WHAT THIS TASK INVOLVES: Go through the data below. List every line that holds the word "SRPYRO".

[Source records]
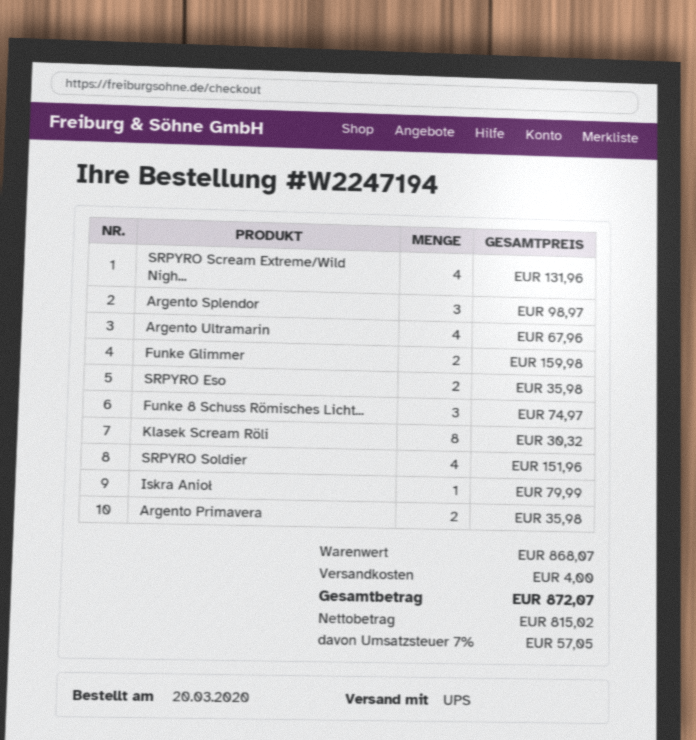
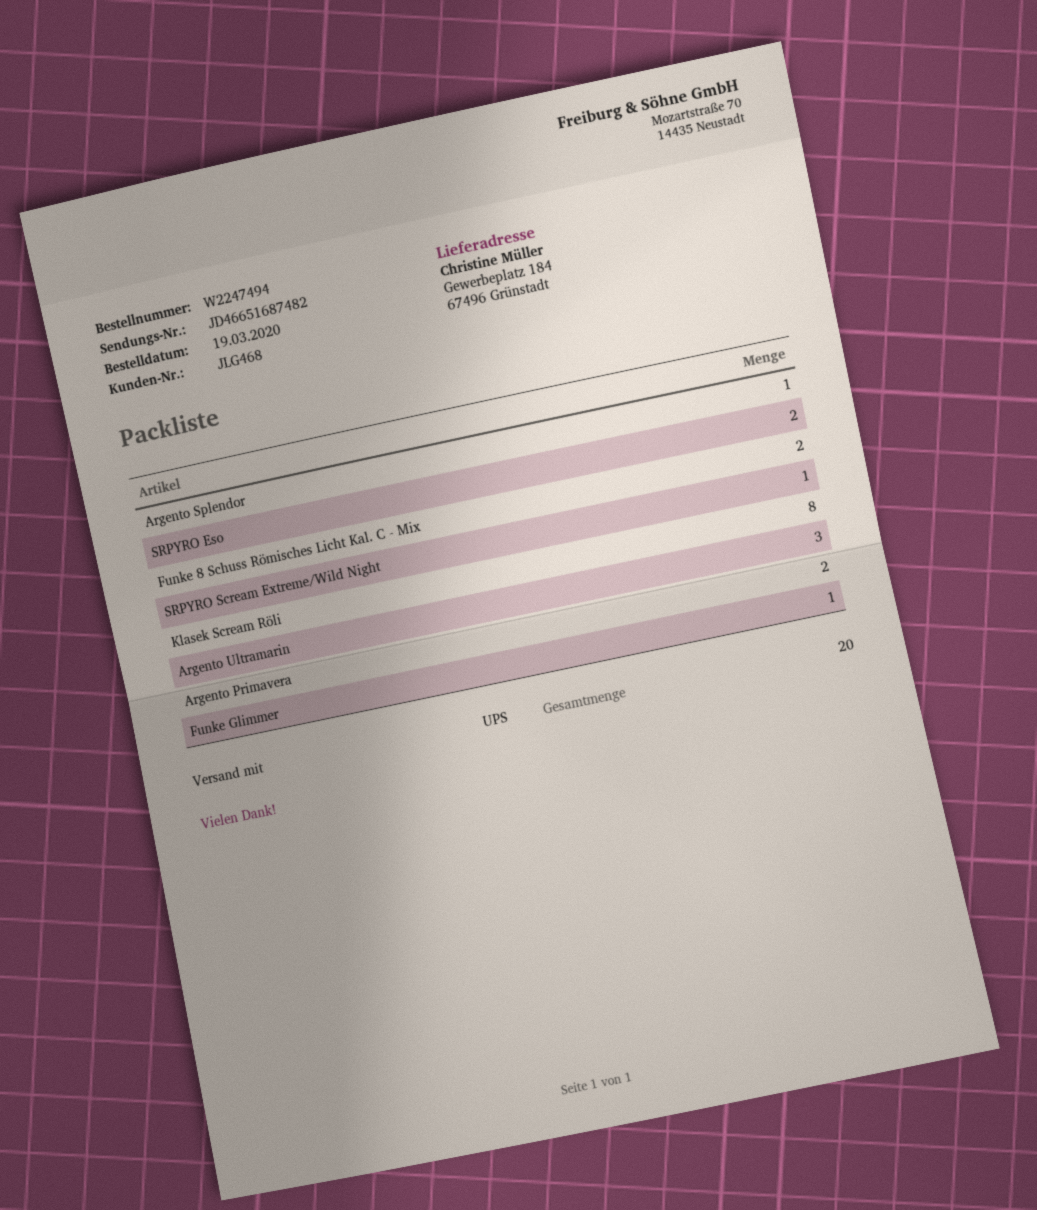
order number: W2247194 -> W2247494
order date: 2020-03-20 -> 2020-03-19
SRPYRO Scream Extreme/Wild Nigh...: 4 -> 1
Argento Splendor: 3 -> 1
Argento Ultramarin: 4 -> 3
Funke Glimmer: 2 -> 1
Funke 8 Schuss Römisches Licht...: 3 -> 2
SRPYRO Soldier: 4 -> none
Iskra Anioł: 1 -> none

WRITTEN RESPONSE:
SRPYRO Scream Extreme/Wild Nigh...: 4 -> 1
SRPYRO Soldier: 4 -> none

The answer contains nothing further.